ASSIGNMENT:
Only lines holding the word "justify" should be copied from the material.
--------------------
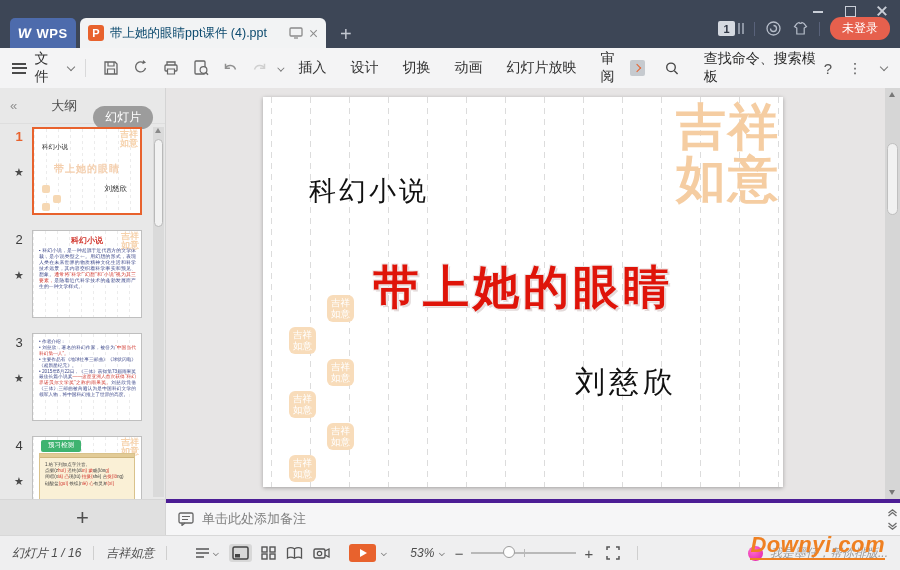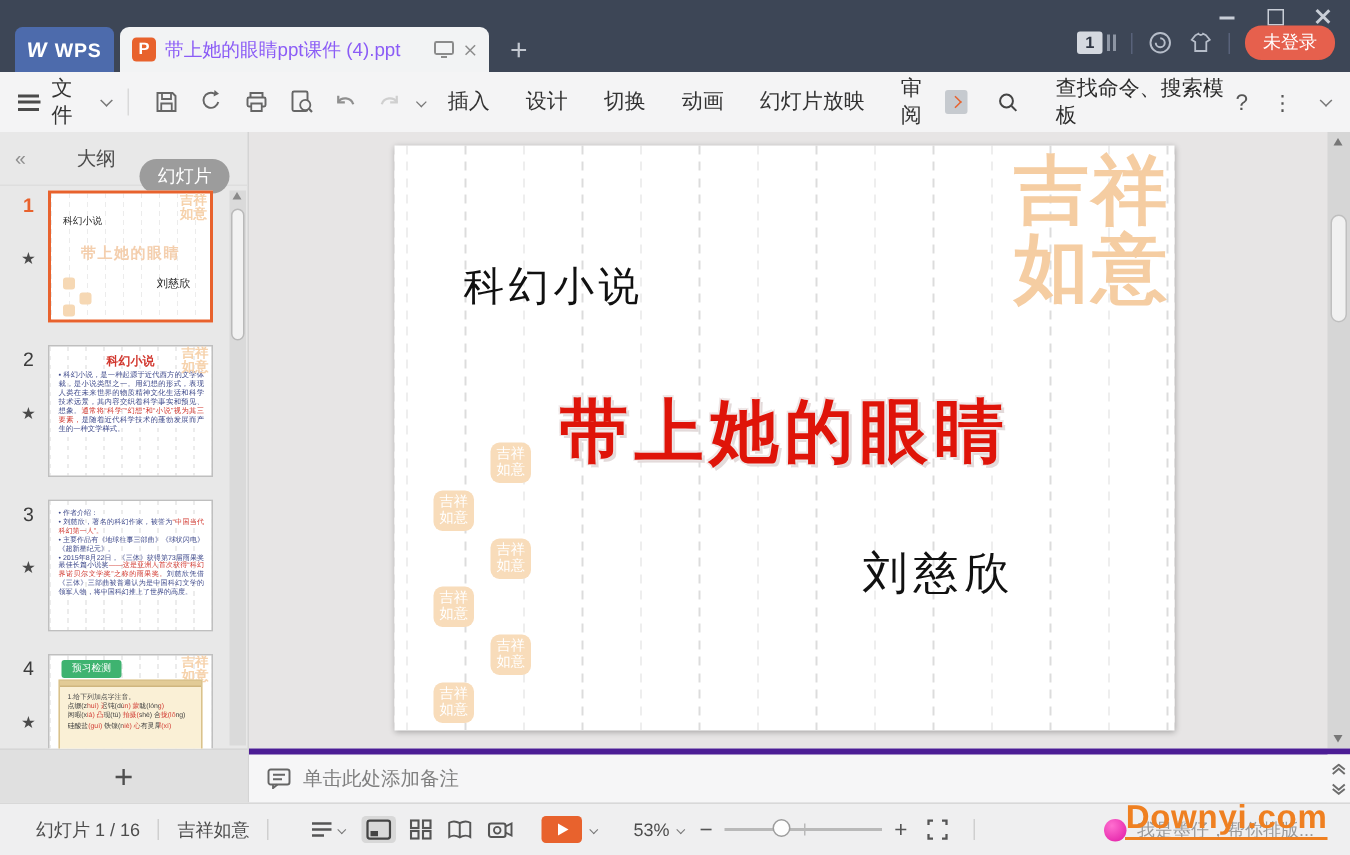--- a/index.html
+++ b/index.html
@@ -20,7 +20,7 @@
 
   .doc-tab { position:absolute; left:80px; bottom:0; width:246px; height:30px; background:#f2f3f4; border-radius:6px 6px 0 0; display:flex; align-items:center; padding:0 8px; gap:6px; }
   .ppt-ico { width:16px; height:16px; background:#e8622d; border-radius:3px; color:#fff; font-size:11px; font-weight:bold; display:flex; align-items:center; justify-content:center; flex:0 0 auto; }
-  .doc-title { flex:1; font-size:12.5px; color:#8b5cf6; white-space:nowrap; overflow:hidden; text-overflow:ellipsis; }
+  .doc-title { flex:1; font-size:12.5px; color:#0c4a6e; white-space:nowrap; overflow:hidden; text-overflow:ellipsis; }
   .x-sm { position:relative; width:9px; height:9px; flex:0 0 auto; }
   .x-sm::before,.x-sm::after { content:""; position:absolute; left:4px; top:0; width:1.4px; height:9px; background:#8b8b8b; }
   .x-sm::before { transform:rotate(45deg); } .x-sm::after { transform:rotate(-45deg); }

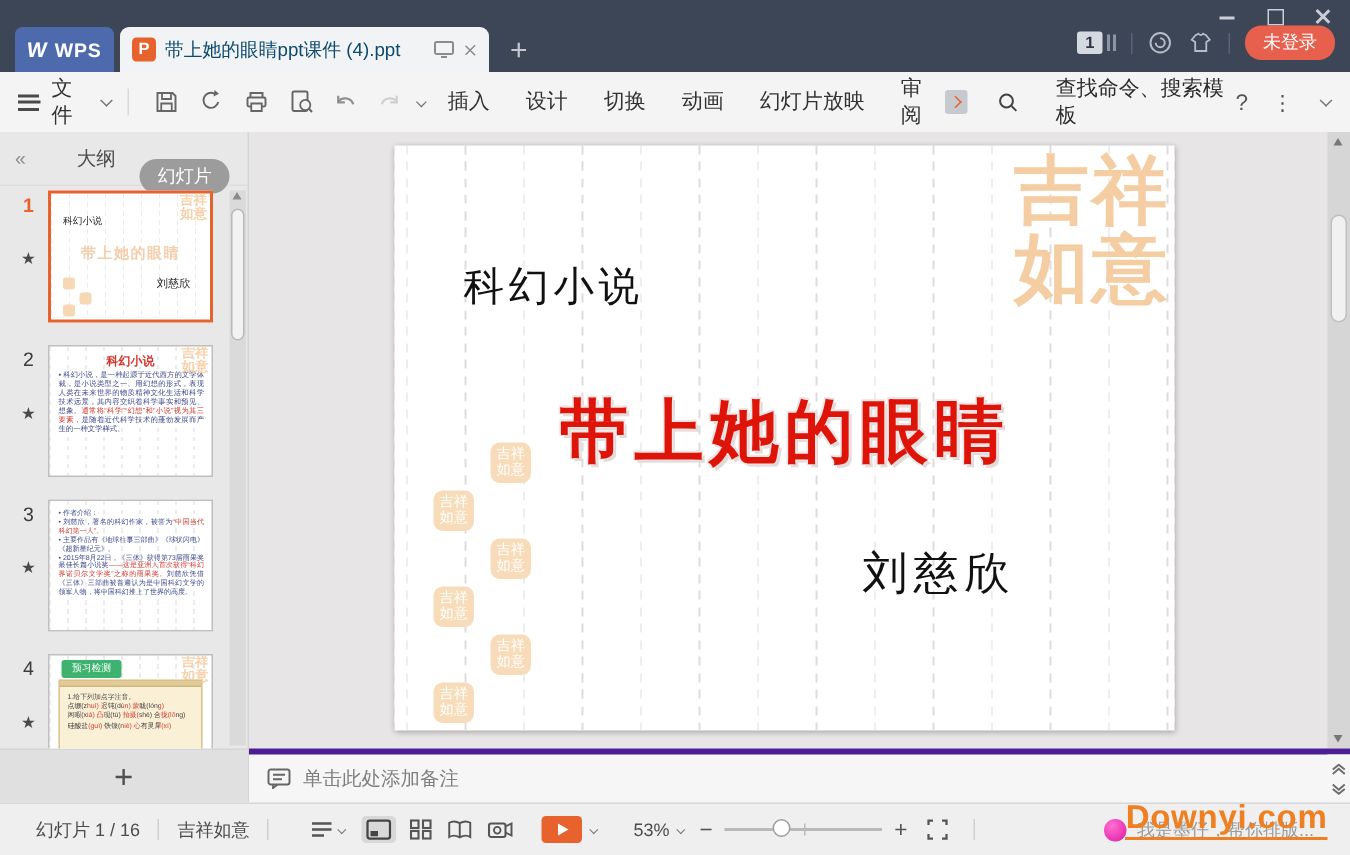--- a/index.html
+++ b/index.html
@@ -115,7 +115,7 @@
   .nav-stack { position:absolute; right:0; top:0; bottom:0; width:15px; display:flex; flex-direction:column; align-items:center; justify-content:center; gap:5px; background:#f6f6f7; }
 
   
-  .statusbar { height:35px; background:#efeff0; border-top:1px solid #d8d8d8; display:flex; align-items:center; padding:0 24px; font-size:12px; color:#4c4c4c; position:relative; }
+  .statusbar { height:35px; background:#efeff0; border-top:1px solid #d8d8d8; display:flex; align-items:center; padding:0 12px; font-size:12px; color:#4c4c4c; position:relative;font-style:italic; }
   .st-div { width:1px; height:14px; background:#cfcfcf; margin:0 12px; }
   .view-ic { margin:0 5px; display:flex; align-items:center; }
   .view-ic.sel { background:#d8d8d8; border-radius:3px; padding:2px 3px; margin:0 4px; }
--------------------
OUTPUT:
   .ppt-ico { width:16px; height:16px; background:#e8622d; border-radius:3px; color:#fff; font-size:11px; font-weight:bold; display:flex; align-items:center; justify-content:center; flex:0 0 auto; }
   .nav-stack { position:absolute; right:0; top:0; bottom:0; width:15px; display:flex; flex-direction:column; align-items:center; justify-content:center; gap:5px; background:#f6f6f7; }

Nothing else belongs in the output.